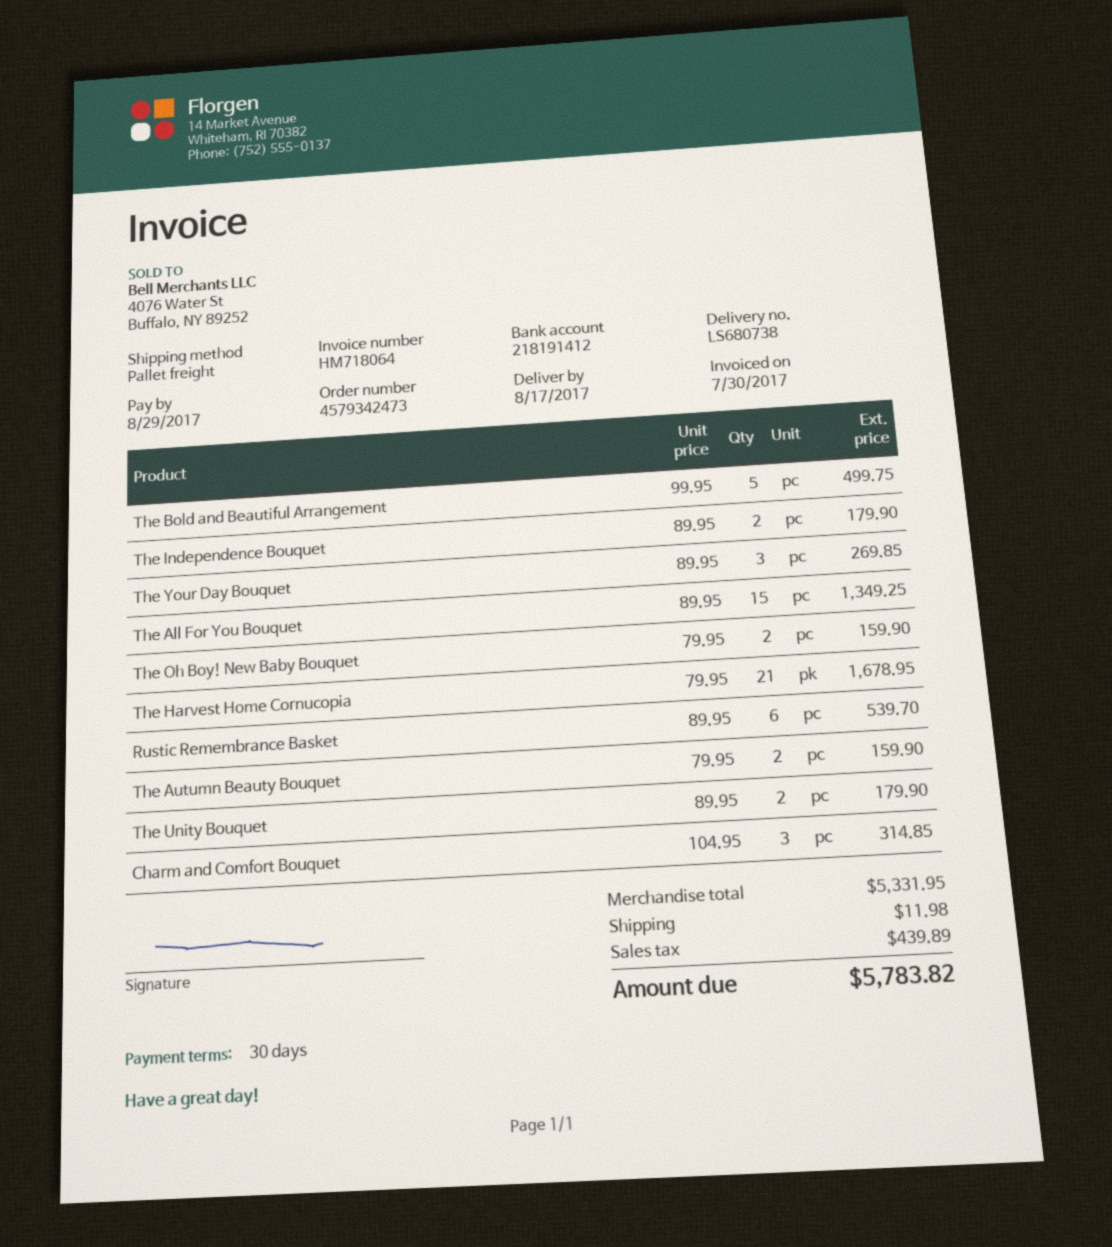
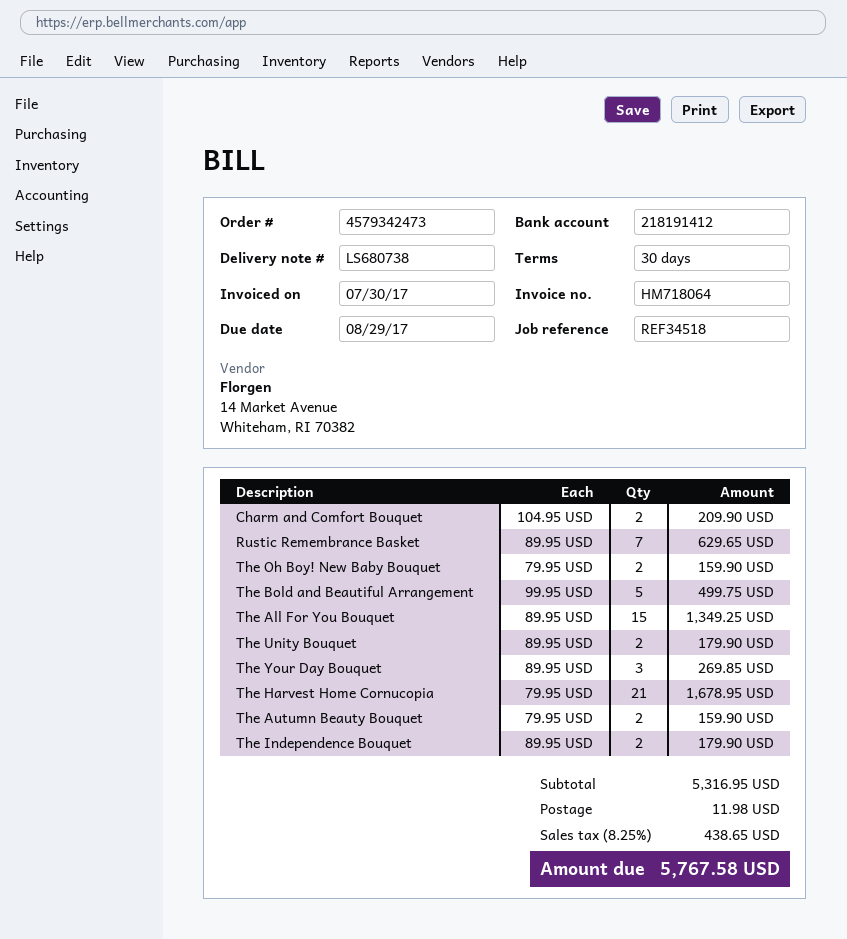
Rustic Remembrance Basket: 6 x 89.95 = 539.70 -> 7 x 89.95 = 629.65
Charm and Comfort Bouquet: 3 x 104.95 = 314.85 -> 2 x 104.95 = 209.90
subtotal: 5331.95 -> 5316.95
tax: 439.89 -> 438.65
total: 5783.82 -> 5767.58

::::

| TASK BRIEF |
Having found the line that contains "subtotal: 5331.95 -> 5316.95", set down that line and all the rest through the end of the records, exactly.

| RESPONSE TO THIS EXERCISE |
subtotal: 5331.95 -> 5316.95
tax: 439.89 -> 438.65
total: 5783.82 -> 5767.58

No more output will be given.